**Goal of the exercise**:
The line containing "[250,301,285,314] (CC0) ->" and every line after it, through the end of the records below: repeat them exactly, nothing more.

**Recorded information**:
*-*-*

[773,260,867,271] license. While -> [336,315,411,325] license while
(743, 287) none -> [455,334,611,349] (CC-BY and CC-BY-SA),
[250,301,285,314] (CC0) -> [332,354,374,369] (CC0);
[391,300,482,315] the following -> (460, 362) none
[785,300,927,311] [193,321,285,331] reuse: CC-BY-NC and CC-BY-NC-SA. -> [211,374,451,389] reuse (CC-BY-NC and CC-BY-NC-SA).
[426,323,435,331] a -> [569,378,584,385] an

*-*-*

**Solution for this exercise**:
[250,301,285,314] (CC0) -> [332,354,374,369] (CC0);
[391,300,482,315] the following -> (460, 362) none
[785,300,927,311] [193,321,285,331] reuse: CC-BY-NC and CC-BY-NC-SA. -> [211,374,451,389] reuse (CC-BY-NC and CC-BY-NC-SA).
[426,323,435,331] a -> [569,378,584,385] an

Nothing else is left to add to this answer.